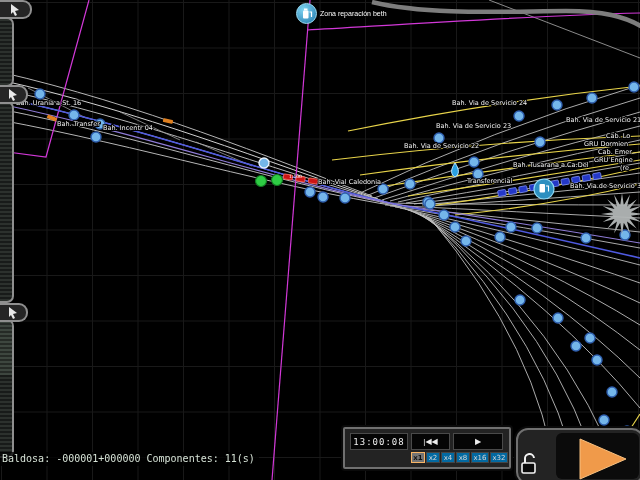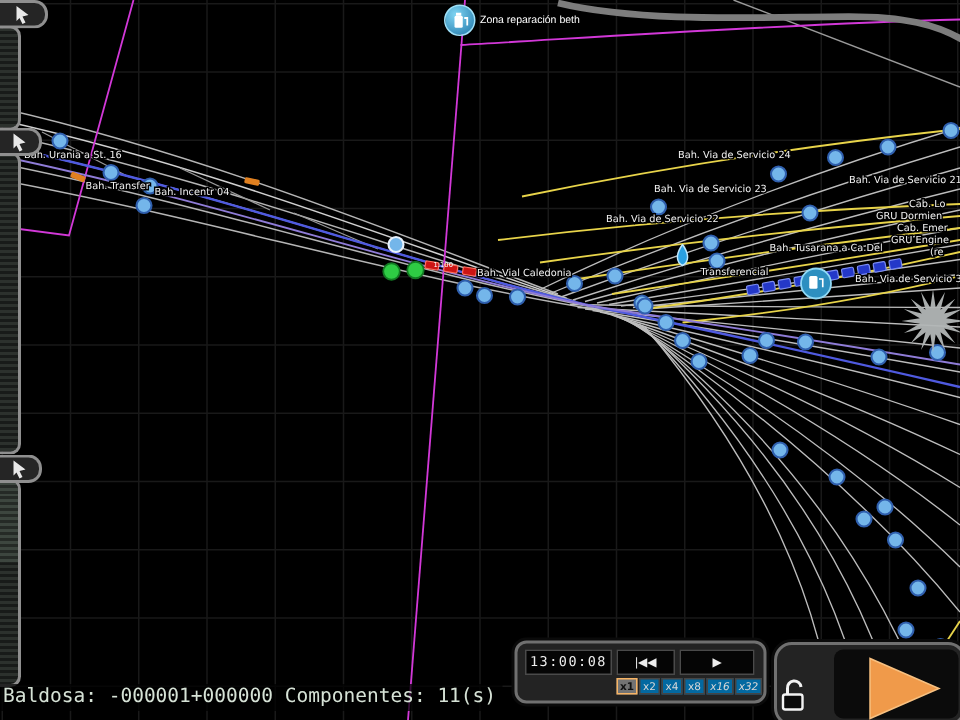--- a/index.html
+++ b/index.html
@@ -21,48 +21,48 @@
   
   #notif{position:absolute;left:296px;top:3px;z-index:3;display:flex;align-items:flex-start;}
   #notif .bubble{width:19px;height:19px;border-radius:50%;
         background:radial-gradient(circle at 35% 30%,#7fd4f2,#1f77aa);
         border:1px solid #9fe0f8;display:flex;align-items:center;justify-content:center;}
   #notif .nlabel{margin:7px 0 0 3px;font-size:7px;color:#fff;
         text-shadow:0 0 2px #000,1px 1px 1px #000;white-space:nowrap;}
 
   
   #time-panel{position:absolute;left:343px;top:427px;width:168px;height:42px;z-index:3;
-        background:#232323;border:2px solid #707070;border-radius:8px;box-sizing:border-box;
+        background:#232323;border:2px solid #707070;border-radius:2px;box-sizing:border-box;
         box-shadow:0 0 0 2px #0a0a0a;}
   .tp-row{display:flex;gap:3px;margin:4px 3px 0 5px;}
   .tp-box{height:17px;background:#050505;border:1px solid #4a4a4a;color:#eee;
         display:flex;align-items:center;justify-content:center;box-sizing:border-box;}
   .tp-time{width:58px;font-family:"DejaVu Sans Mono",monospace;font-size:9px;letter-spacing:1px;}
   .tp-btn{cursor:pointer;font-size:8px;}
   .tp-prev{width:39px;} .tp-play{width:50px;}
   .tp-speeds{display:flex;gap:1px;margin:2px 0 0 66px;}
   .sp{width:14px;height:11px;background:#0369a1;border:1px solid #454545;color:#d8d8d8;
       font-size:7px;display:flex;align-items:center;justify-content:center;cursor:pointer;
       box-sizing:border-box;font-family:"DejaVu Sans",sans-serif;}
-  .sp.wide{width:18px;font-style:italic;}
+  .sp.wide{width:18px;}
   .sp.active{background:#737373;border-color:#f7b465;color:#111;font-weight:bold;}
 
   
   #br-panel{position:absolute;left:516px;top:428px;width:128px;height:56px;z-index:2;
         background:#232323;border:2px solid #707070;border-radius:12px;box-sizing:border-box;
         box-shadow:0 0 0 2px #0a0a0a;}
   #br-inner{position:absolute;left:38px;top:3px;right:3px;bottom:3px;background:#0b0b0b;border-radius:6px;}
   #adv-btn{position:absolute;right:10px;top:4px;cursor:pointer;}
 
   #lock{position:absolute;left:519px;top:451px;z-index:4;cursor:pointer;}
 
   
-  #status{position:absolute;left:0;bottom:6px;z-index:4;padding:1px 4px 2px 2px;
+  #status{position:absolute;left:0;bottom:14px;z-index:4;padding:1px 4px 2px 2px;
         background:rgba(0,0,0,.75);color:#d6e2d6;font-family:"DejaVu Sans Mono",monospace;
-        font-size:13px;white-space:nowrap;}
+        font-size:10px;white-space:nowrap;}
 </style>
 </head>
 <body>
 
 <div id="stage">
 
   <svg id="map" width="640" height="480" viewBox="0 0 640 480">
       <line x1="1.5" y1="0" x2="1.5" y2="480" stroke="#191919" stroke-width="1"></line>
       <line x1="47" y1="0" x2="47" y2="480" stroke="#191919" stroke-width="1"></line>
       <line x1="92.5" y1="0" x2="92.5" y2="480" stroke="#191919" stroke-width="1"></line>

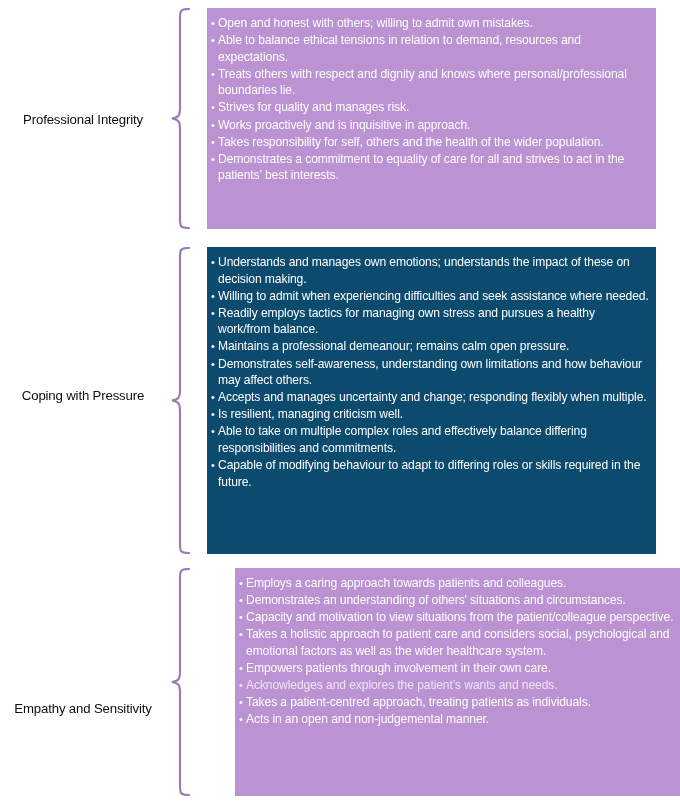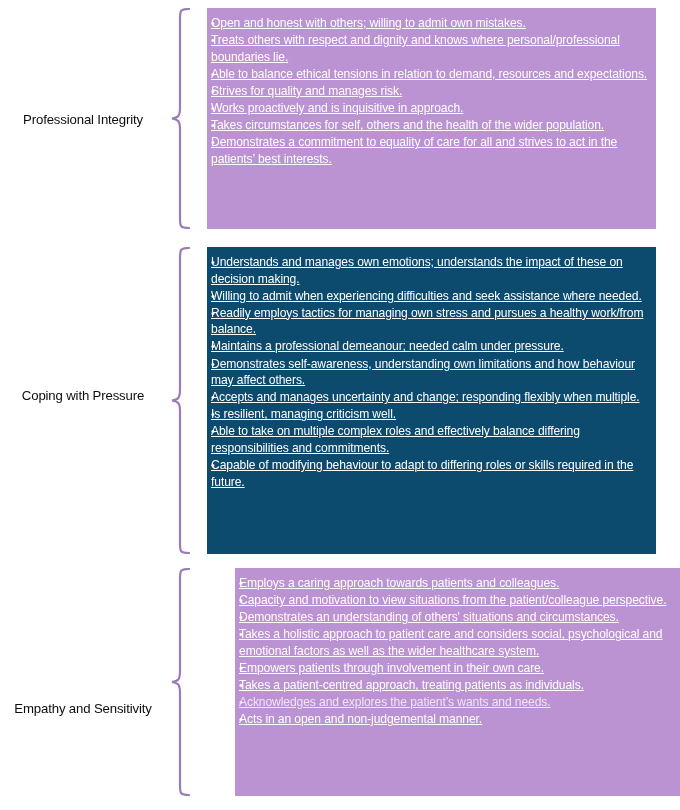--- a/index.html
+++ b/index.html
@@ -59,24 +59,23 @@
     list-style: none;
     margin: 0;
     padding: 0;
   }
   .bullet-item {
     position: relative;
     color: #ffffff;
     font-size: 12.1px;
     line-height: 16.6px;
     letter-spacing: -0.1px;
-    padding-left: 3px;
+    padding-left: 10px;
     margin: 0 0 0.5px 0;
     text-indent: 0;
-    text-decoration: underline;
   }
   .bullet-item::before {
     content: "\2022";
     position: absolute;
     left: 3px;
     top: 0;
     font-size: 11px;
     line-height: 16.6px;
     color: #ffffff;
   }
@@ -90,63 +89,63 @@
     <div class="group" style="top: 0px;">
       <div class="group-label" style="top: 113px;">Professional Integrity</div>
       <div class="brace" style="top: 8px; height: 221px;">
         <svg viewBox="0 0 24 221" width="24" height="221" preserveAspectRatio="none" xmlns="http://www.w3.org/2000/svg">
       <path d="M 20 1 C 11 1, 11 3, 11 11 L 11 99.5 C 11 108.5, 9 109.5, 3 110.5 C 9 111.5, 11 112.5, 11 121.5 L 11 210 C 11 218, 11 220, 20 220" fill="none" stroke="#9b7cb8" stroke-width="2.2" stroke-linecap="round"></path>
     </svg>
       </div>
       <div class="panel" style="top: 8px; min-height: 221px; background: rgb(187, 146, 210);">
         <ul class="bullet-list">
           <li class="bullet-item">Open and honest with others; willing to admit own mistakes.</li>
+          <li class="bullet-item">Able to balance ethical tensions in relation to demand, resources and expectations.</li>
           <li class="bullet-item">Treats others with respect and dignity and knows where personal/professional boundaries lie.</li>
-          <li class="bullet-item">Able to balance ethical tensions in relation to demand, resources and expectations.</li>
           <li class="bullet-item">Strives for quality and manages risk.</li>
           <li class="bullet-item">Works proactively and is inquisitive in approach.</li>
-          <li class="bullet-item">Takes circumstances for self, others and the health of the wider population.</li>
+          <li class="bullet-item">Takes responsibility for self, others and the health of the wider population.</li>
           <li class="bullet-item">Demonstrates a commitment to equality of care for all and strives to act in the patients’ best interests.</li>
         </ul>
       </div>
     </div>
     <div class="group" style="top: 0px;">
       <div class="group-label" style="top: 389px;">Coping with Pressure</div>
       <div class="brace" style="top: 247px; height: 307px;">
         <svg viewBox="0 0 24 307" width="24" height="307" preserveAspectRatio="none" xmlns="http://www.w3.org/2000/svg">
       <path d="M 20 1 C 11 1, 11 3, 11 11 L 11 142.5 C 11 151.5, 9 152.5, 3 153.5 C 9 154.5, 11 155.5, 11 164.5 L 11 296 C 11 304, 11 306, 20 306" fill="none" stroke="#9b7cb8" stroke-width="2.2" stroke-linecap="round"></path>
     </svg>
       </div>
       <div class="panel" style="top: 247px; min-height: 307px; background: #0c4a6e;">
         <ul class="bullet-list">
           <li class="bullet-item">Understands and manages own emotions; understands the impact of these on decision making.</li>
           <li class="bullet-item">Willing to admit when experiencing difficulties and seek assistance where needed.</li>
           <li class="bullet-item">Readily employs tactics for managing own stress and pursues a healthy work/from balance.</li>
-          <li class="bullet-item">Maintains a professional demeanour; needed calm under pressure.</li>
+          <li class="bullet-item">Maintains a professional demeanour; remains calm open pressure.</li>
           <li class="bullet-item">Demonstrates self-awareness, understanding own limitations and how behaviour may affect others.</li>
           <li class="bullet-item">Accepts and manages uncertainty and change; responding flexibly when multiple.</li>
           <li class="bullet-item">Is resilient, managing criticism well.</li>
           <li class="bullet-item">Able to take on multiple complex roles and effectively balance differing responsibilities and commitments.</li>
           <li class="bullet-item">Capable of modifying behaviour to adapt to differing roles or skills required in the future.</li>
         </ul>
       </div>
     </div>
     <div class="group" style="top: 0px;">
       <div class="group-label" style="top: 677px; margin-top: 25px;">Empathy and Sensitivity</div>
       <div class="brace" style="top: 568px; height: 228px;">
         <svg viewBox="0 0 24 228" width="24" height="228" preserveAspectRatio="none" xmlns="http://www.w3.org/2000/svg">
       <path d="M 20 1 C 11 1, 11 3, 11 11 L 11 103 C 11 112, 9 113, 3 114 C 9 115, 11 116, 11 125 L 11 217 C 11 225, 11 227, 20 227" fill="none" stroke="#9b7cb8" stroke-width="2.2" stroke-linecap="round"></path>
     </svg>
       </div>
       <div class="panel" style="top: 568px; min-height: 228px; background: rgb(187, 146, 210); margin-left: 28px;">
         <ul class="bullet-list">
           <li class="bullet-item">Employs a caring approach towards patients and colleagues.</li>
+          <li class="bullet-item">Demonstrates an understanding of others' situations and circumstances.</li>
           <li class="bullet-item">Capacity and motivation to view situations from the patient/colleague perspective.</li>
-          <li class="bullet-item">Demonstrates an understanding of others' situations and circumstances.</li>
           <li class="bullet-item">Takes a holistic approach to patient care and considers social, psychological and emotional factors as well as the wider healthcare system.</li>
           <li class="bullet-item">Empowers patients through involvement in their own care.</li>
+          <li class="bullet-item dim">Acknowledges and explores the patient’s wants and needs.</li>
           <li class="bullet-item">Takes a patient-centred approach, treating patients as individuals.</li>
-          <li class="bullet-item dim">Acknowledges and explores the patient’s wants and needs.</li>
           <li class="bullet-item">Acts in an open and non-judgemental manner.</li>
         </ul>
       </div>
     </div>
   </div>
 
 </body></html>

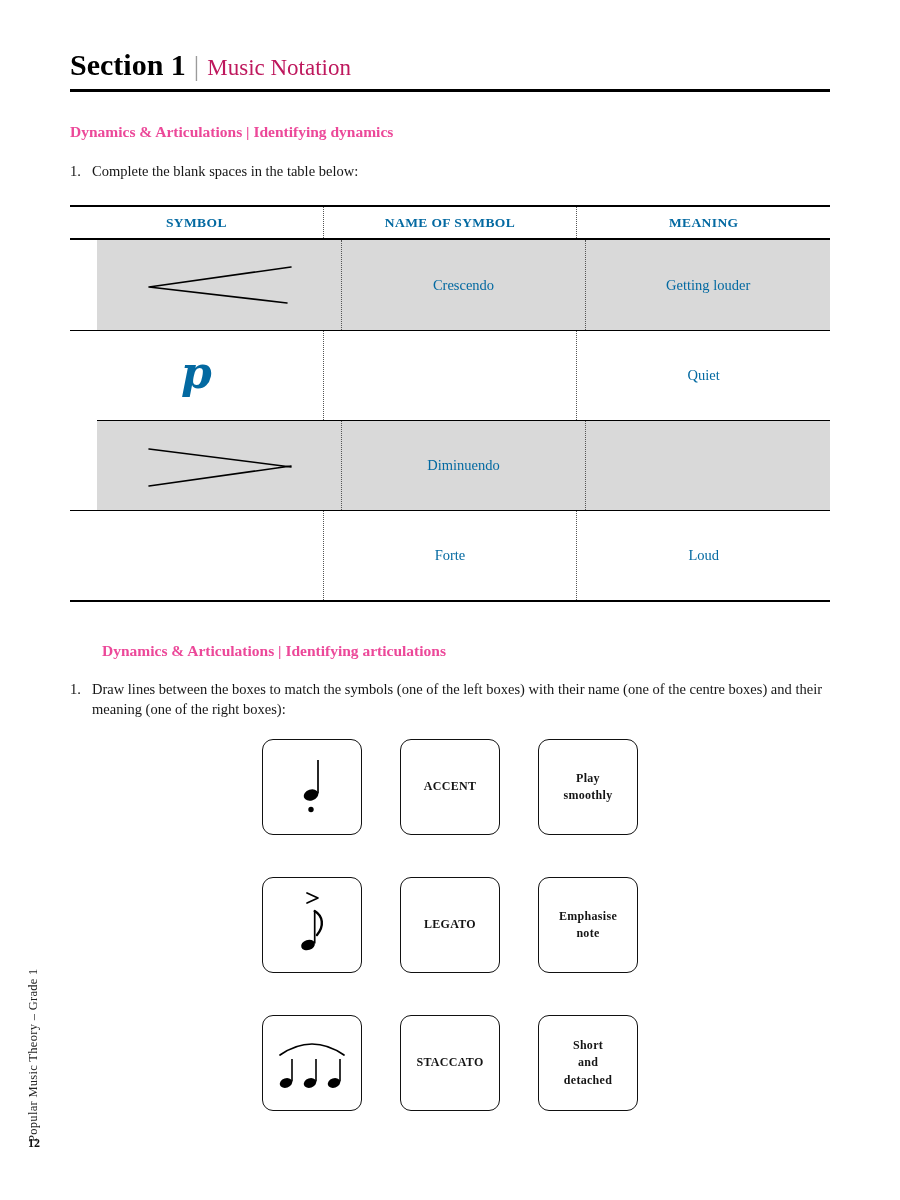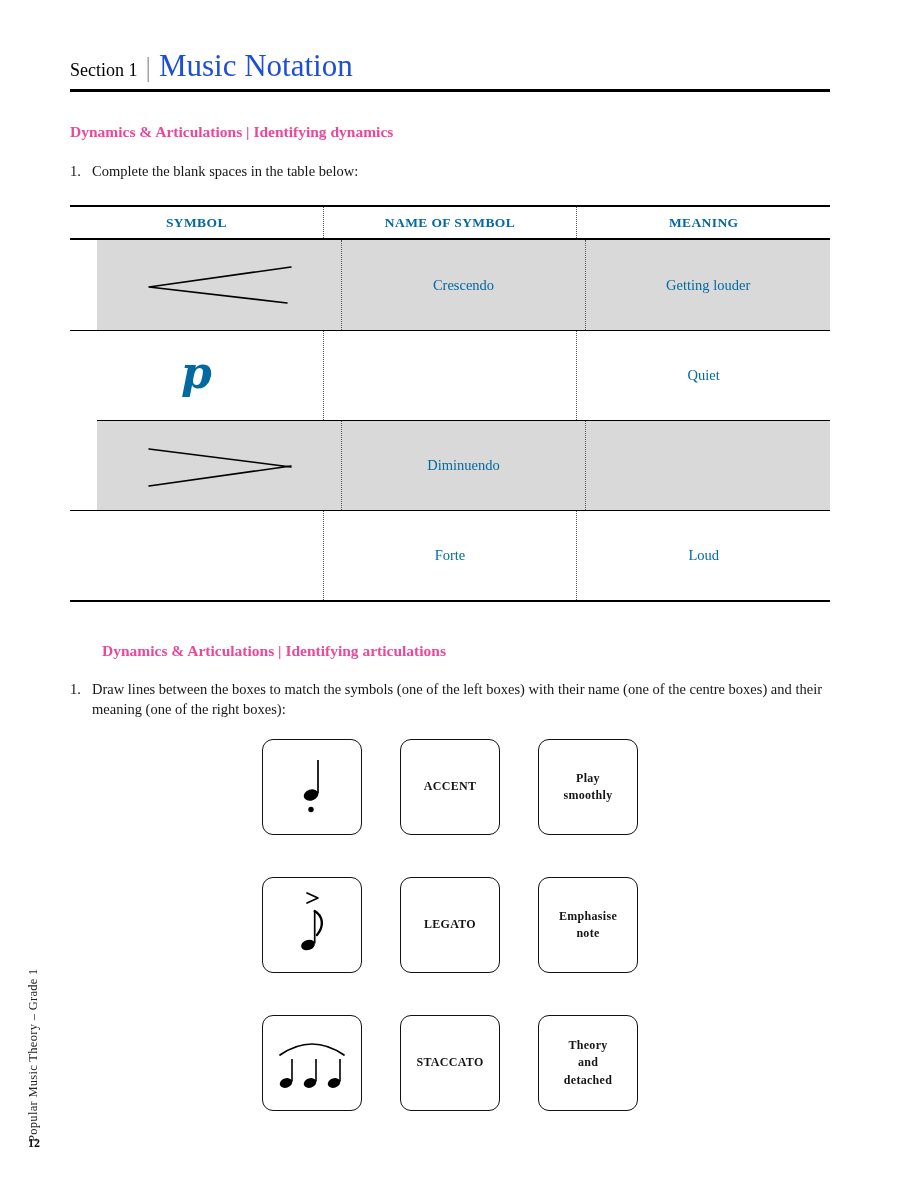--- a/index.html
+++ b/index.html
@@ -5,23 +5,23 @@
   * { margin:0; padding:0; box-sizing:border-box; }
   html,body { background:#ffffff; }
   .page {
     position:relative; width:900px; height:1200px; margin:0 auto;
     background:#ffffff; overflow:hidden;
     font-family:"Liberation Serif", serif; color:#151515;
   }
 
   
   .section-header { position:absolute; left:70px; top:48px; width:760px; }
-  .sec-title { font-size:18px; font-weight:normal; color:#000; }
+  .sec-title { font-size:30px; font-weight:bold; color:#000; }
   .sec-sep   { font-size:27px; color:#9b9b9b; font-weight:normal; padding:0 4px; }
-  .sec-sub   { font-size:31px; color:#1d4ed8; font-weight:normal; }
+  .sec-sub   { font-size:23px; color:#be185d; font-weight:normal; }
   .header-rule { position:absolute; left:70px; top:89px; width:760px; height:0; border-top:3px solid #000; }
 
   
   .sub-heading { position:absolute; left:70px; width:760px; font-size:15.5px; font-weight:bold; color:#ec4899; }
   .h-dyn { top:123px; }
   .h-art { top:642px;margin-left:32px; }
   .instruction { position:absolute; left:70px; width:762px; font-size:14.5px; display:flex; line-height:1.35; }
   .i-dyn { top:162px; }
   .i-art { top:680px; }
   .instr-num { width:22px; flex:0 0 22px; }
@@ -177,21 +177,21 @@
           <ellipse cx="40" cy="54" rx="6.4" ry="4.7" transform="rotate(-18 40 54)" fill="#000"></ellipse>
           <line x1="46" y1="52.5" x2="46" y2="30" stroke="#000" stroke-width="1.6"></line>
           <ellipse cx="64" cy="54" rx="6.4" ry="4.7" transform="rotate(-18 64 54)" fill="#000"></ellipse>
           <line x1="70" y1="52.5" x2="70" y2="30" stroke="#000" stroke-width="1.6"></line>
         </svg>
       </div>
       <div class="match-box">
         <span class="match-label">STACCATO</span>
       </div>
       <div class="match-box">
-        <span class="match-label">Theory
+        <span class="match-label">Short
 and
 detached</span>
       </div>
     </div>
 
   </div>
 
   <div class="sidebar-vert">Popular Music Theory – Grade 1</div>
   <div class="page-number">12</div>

====

Exercise brief
Going through the records above, count the lines that hold "Mono" and answer with the count alone.

Response area
2